== PROVIDED MATERIAL ==
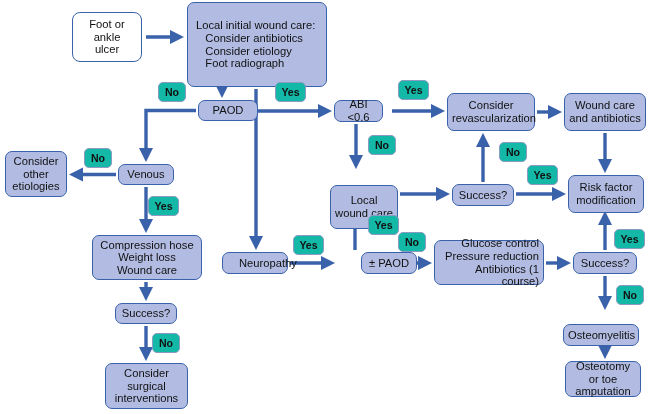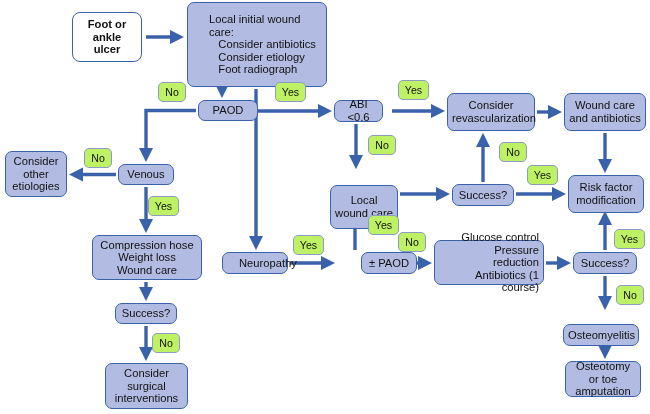"Foot or" .node.start { font-weight: bold -> normal }
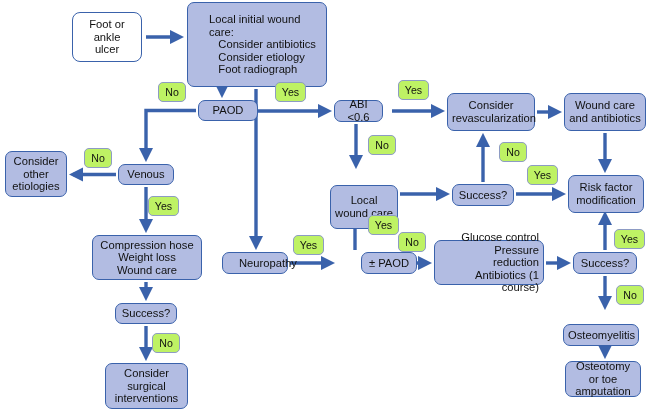"Local initial wound care:" .node.leftalign { padding-left: 21px -> 8px }
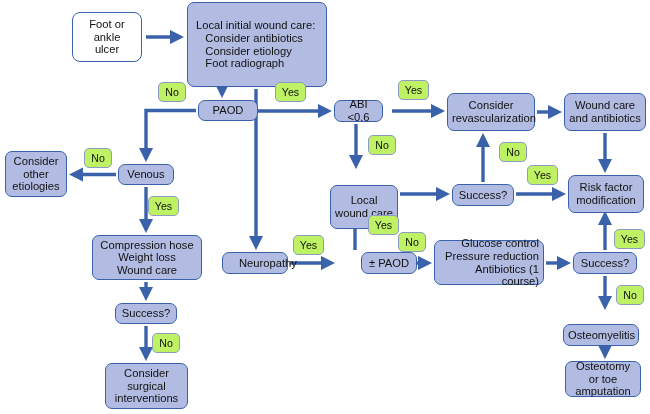"No" .label { background: #bef264 -> #14b8a6; font-weight: none -> bold }
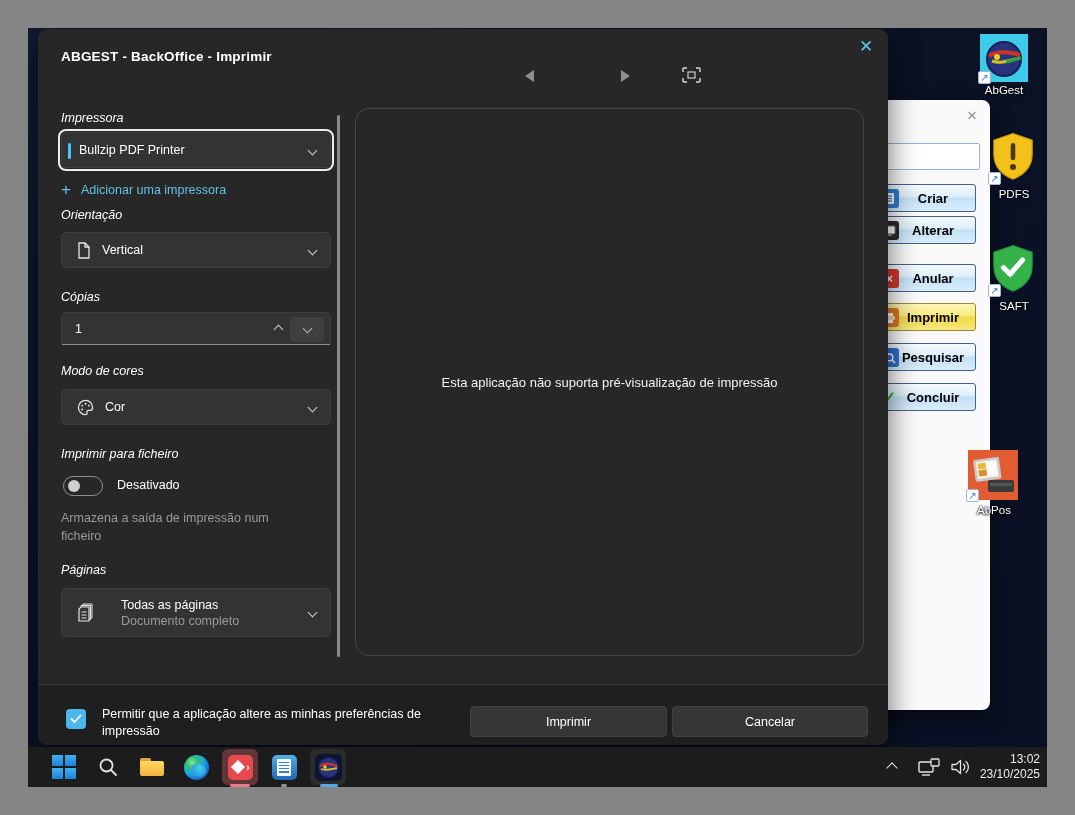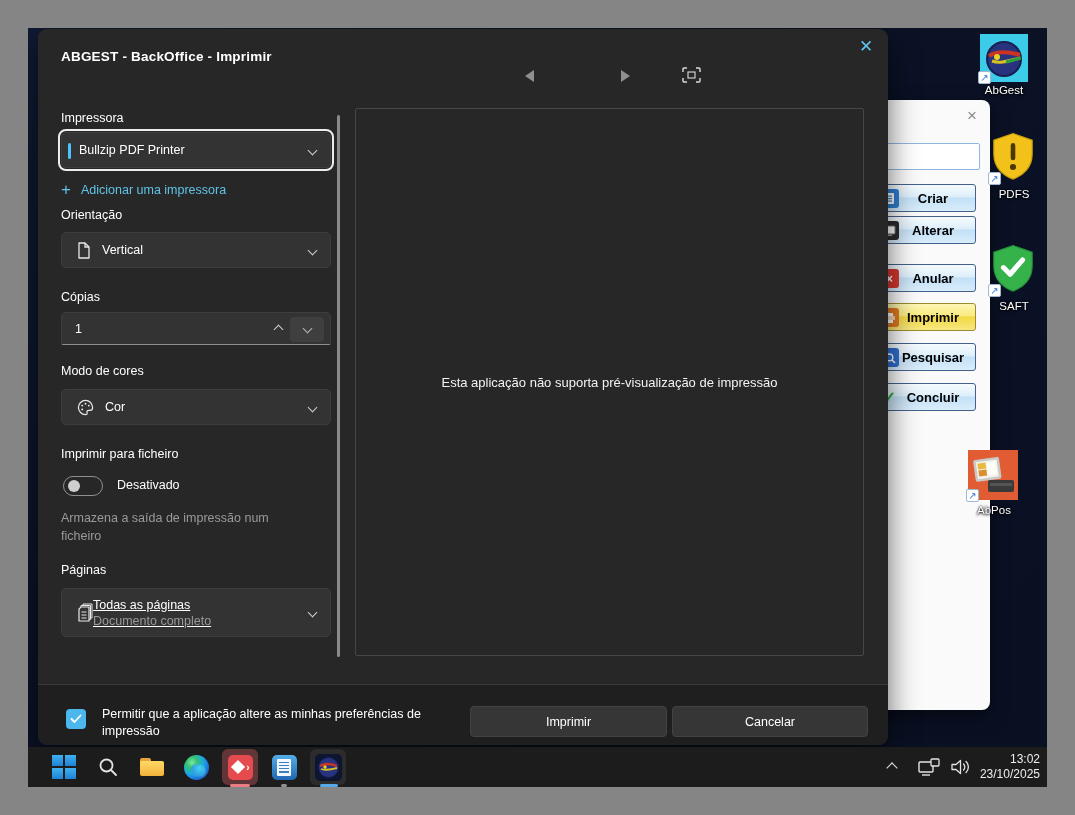"Impressora" .fld-label { font-style: none -> italic }
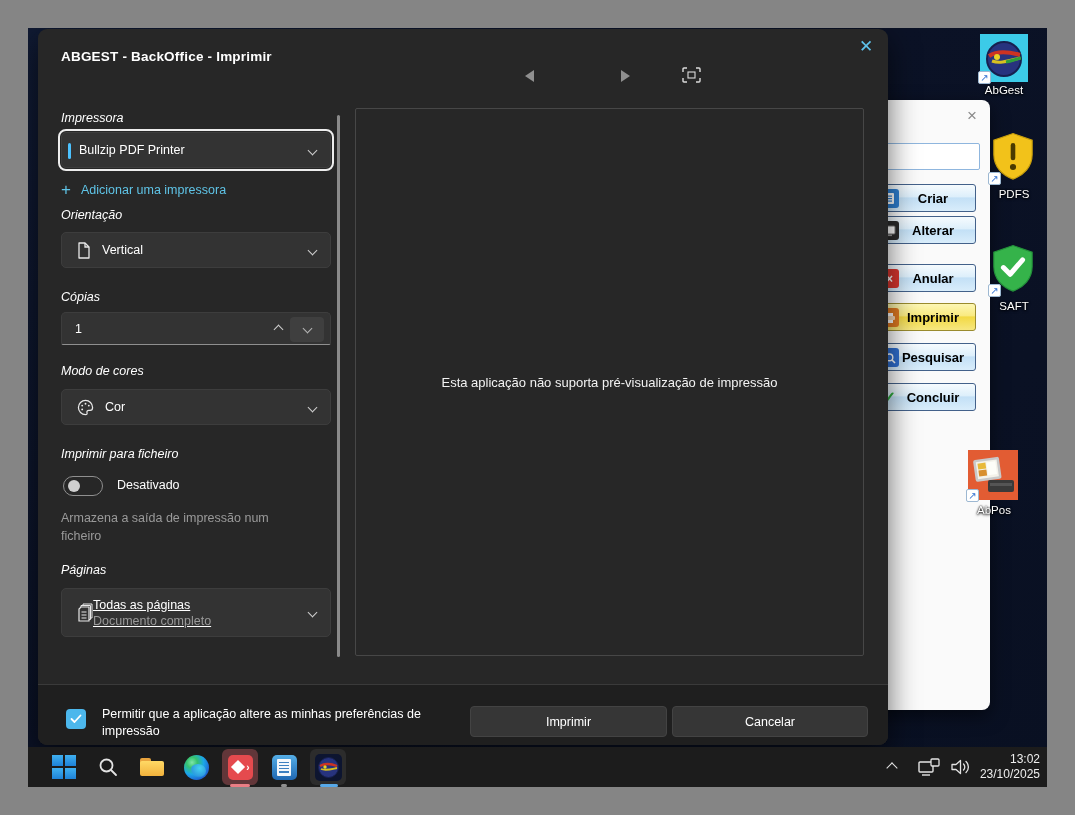"Esta aplicação não suporta" .preview { border-radius: 2px -> 14px }
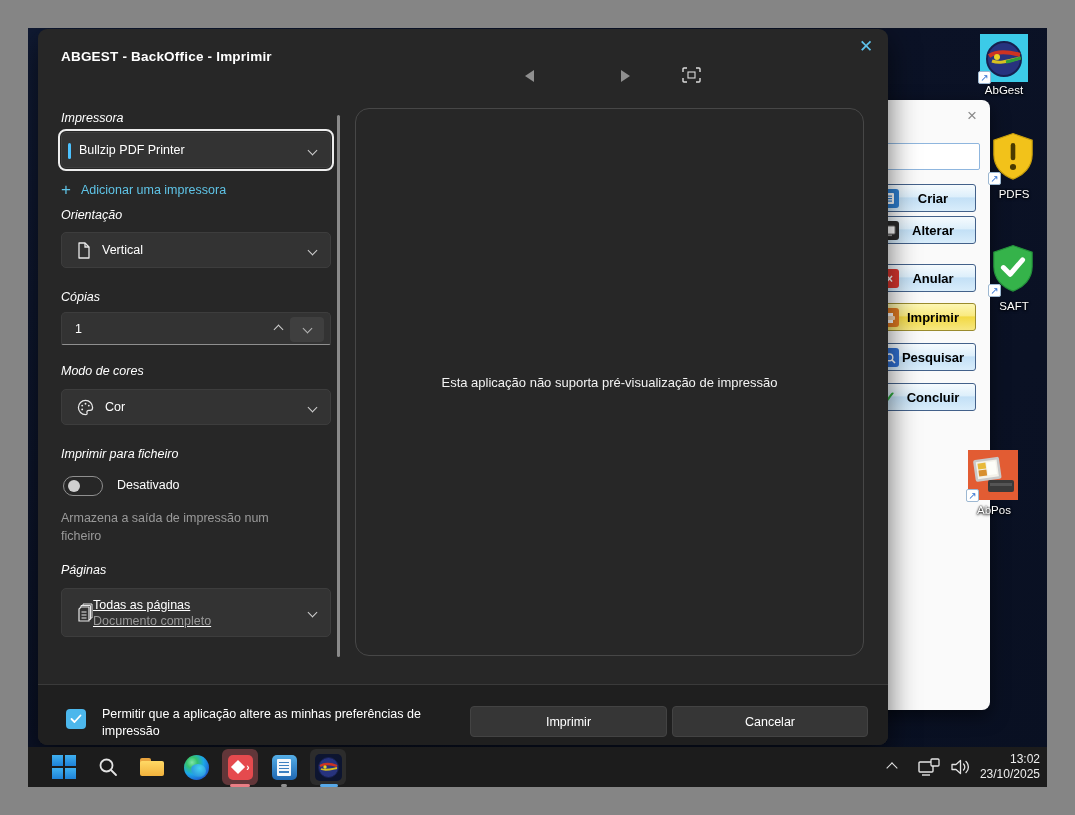"Todas as páginas" span { margin-left: 0 -> 28px; text-decoration: underline -> none }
===
- _DESCRIPTION OF THE TASK_
When you reach a picture in the records above, pass over it and transcribe the rest exactly.

- _TASK OUTPUT_
"Foot or" .node.start { font-weight: bold -> normal }
"Local initial wound care:" .node.leftalign { padding-left: 21px -> 8px }
"No" .label { background: #bef264 -> #14b8a6; font-weight: none -> bold }
"Impressora" .fld-label { font-style: none -> italic }
"Esta aplicação não suporta" .preview { border-radius: 2px -> 14px }
"Todas as páginas" span { margin-left: 0 -> 28px; text-decoration: underline -> none }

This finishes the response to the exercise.